**WHAT YOU SHOULD DO:** Whichever lines of the material contain "from", copy each of them.
** Opening EXERCISE INPUTS block **
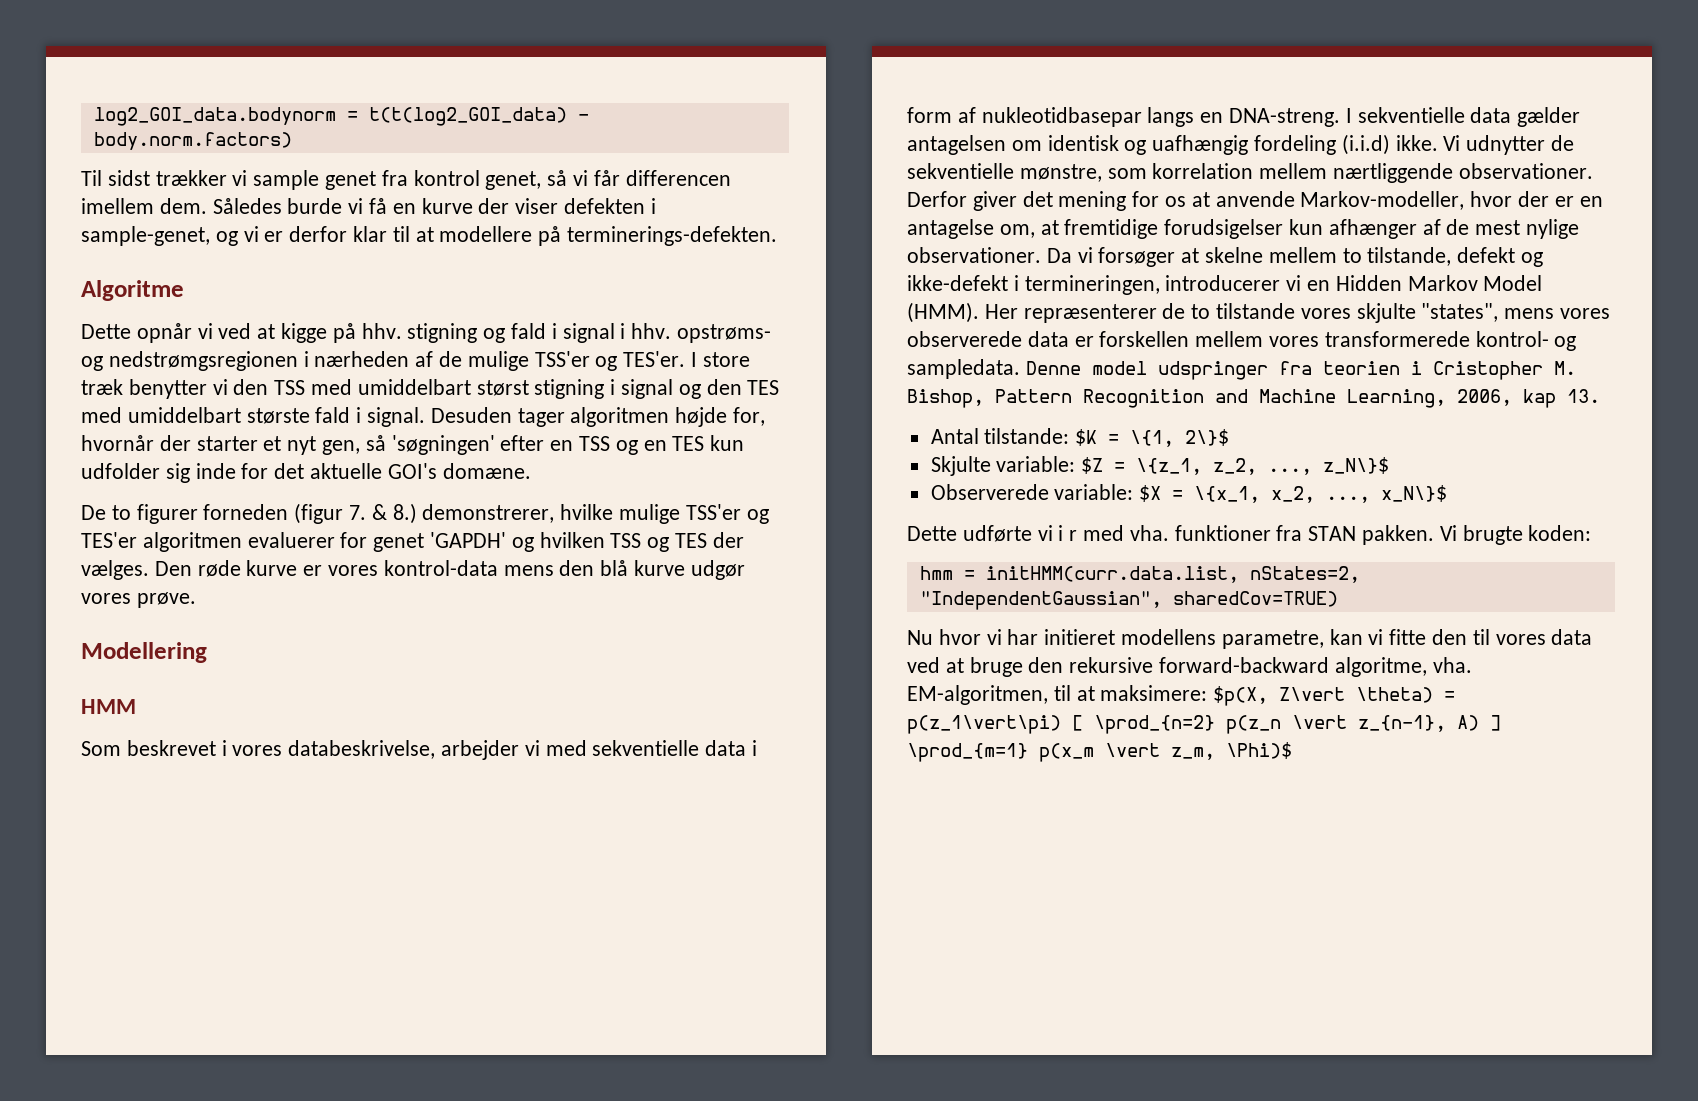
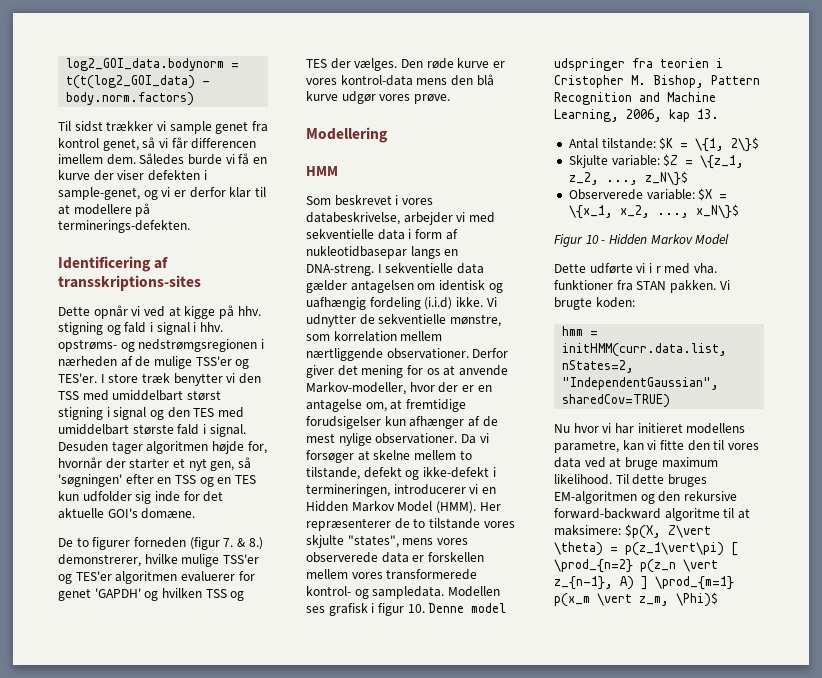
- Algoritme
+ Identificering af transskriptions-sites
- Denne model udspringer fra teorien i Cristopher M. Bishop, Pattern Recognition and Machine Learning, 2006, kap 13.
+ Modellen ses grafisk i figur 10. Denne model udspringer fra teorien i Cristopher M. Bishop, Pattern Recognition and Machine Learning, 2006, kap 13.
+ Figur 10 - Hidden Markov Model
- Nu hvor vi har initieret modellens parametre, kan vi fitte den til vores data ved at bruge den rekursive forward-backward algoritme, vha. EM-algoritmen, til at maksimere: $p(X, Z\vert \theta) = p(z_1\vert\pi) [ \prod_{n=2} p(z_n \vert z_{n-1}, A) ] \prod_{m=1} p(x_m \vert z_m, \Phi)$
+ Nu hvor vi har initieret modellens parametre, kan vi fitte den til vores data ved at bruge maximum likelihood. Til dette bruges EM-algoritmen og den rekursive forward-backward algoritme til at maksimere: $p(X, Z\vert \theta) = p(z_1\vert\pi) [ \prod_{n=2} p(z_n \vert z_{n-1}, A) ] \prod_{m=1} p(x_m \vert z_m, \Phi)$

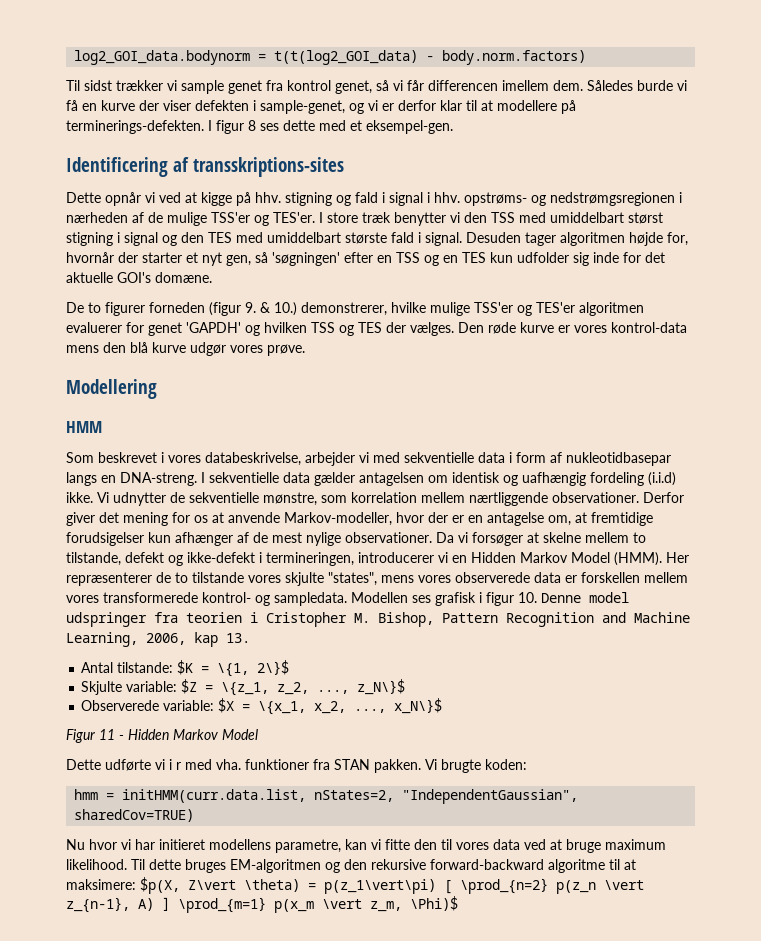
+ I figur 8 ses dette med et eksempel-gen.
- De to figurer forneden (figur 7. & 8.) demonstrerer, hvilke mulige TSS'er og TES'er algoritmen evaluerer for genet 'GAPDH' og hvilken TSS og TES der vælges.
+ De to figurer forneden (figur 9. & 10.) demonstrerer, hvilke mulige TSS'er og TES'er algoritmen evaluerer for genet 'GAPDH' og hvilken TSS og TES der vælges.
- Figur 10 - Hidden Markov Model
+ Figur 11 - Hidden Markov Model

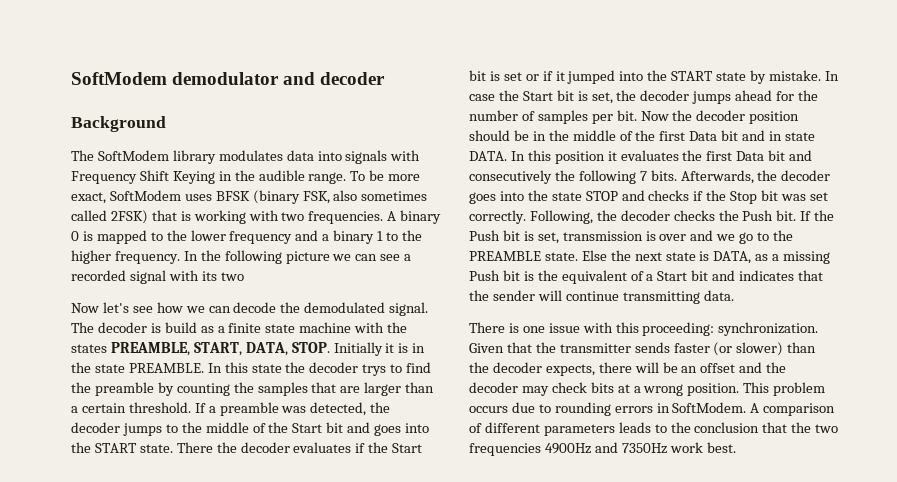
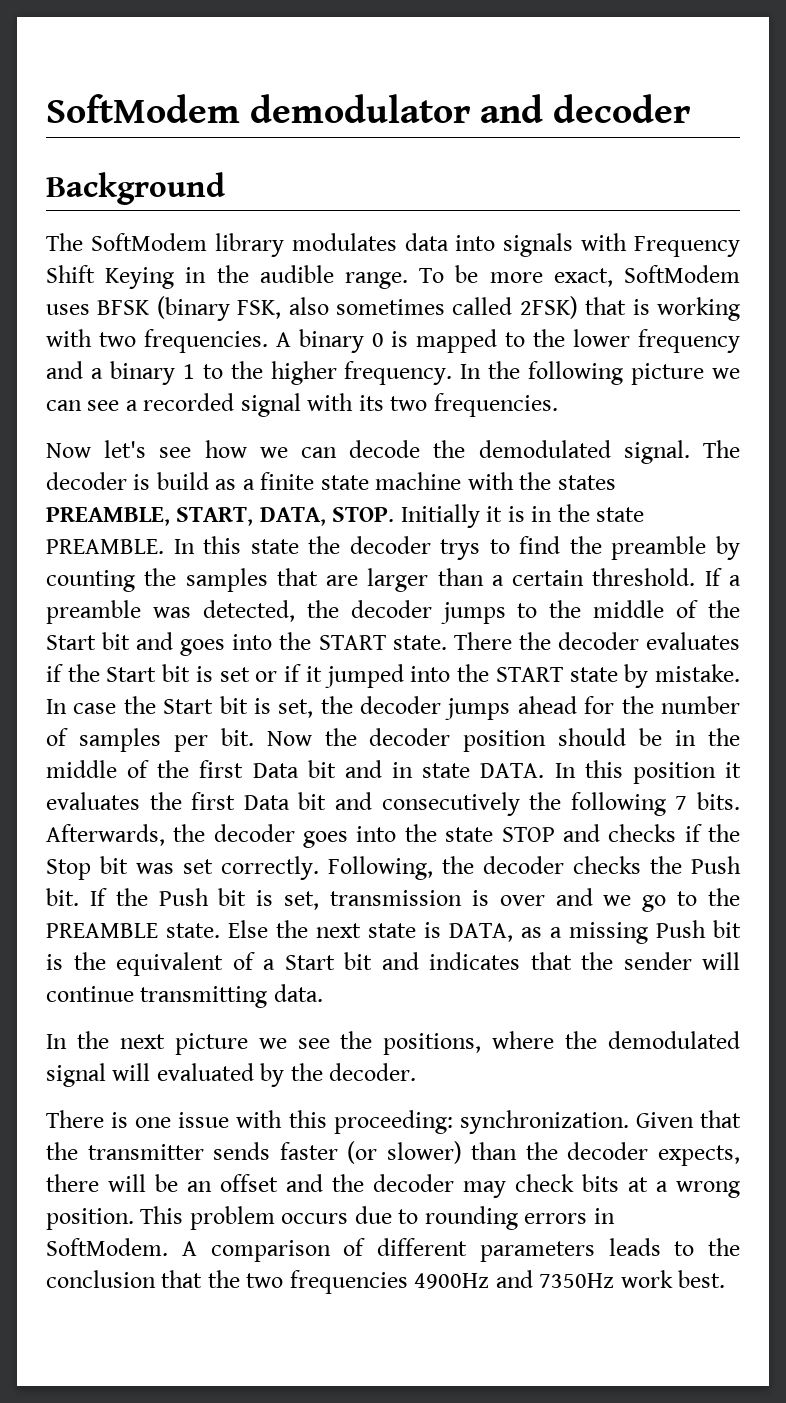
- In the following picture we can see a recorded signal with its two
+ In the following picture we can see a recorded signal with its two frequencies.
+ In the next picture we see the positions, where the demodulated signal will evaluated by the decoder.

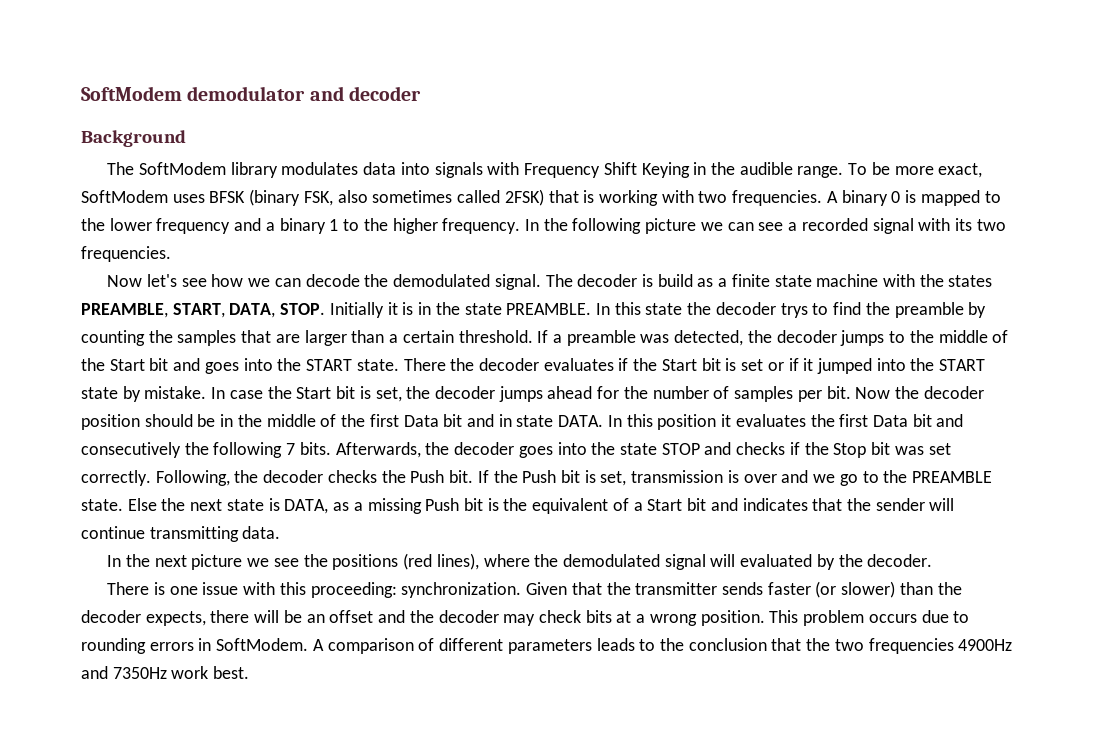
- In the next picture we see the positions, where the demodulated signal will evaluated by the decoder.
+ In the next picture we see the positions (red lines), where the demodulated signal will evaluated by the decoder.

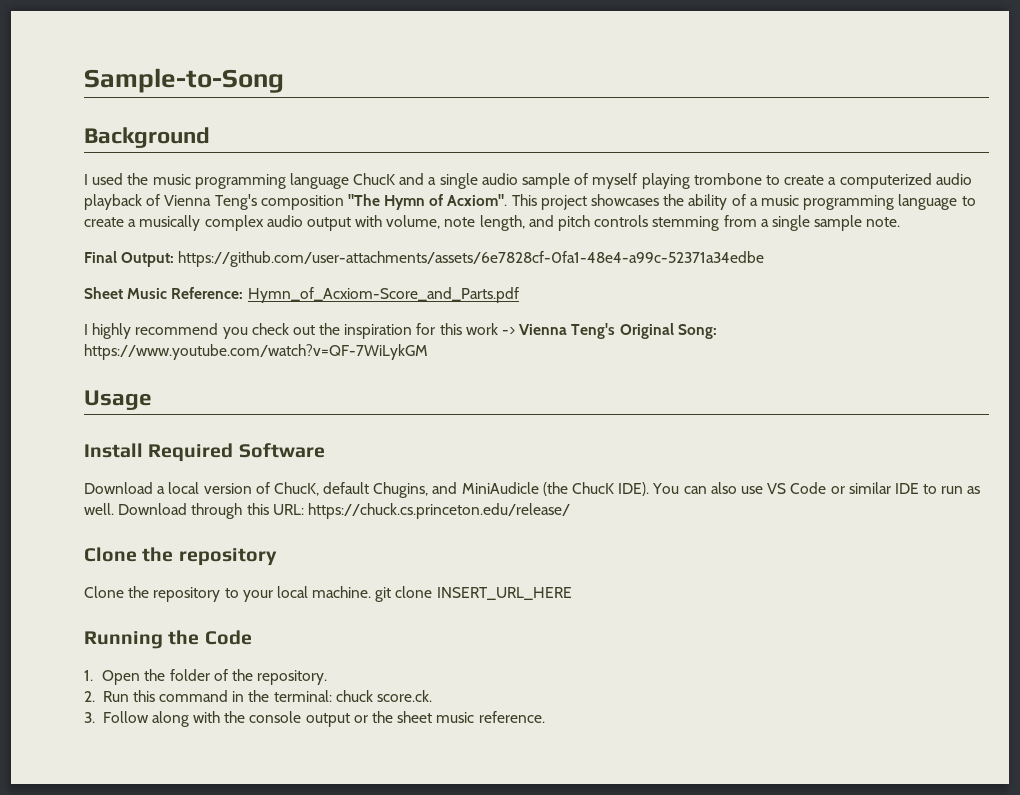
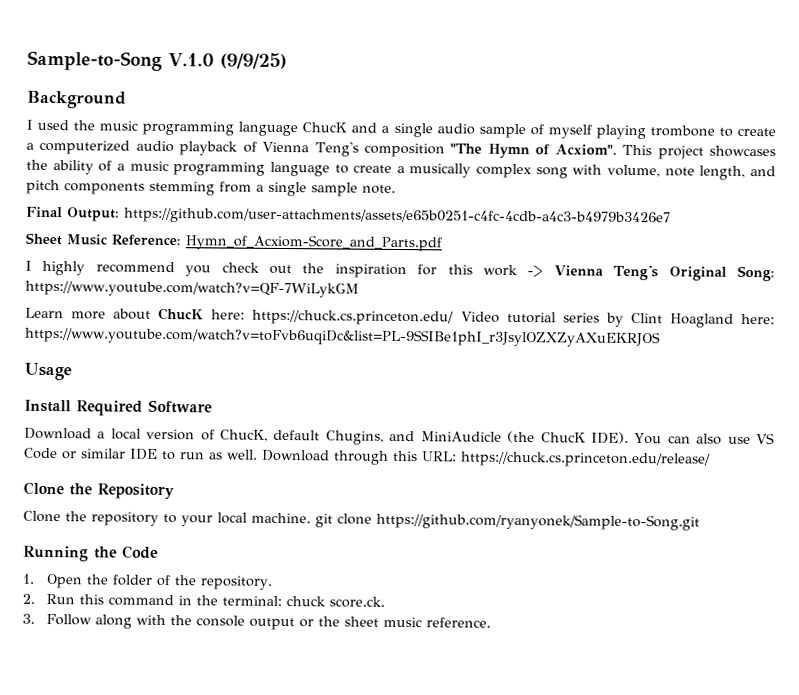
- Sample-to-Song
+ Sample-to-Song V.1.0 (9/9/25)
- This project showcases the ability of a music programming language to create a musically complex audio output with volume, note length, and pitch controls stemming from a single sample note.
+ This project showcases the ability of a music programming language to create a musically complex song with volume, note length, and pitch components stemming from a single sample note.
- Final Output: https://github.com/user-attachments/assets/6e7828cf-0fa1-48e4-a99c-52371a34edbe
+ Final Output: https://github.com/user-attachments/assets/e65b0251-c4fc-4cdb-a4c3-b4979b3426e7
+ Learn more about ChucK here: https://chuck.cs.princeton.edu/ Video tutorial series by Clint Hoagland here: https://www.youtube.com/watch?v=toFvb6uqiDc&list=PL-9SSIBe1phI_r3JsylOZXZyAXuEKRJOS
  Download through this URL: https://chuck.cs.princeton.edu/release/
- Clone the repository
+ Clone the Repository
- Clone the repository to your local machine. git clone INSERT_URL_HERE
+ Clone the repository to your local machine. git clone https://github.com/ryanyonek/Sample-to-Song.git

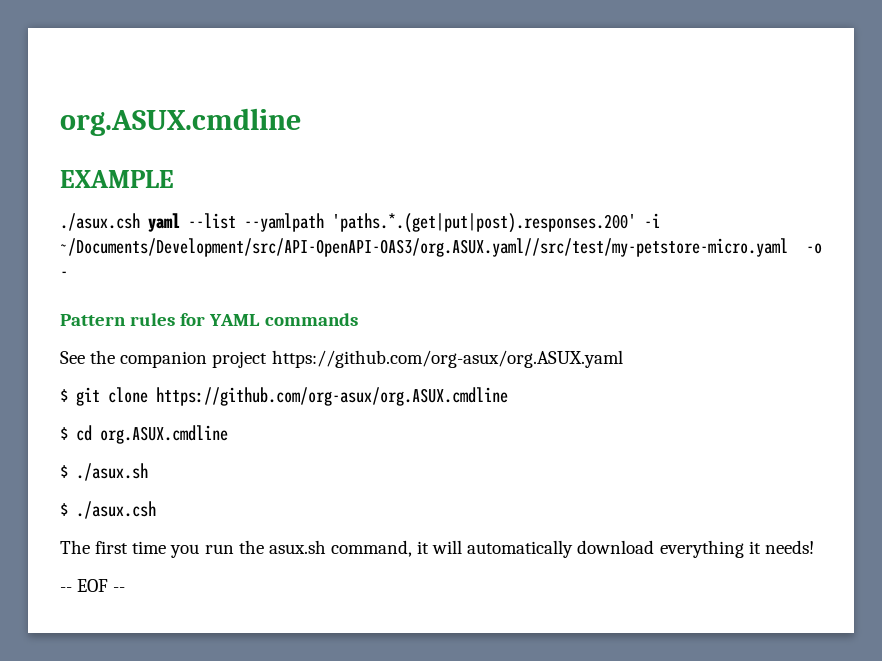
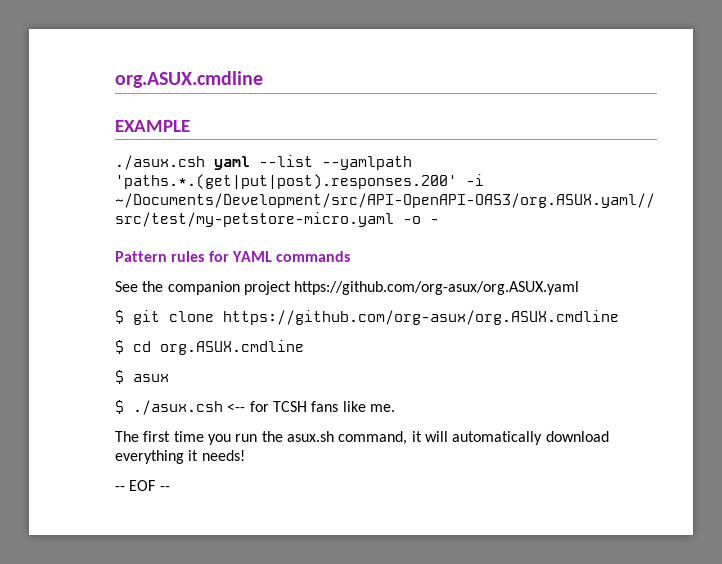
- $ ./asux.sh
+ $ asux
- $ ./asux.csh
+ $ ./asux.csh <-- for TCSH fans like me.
** Closing EXERCISE INPUTS block **
**ANSWER TO THIS EXERCISE:**
- This project showcases the ability of a music programming language to create a musically complex audio output with volume, note length, and pitch controls stemming from a single sample note.
+ This project showcases the ability of a music programming language to create a musically complex song with volume, note length, and pitch components stemming from a single sample note.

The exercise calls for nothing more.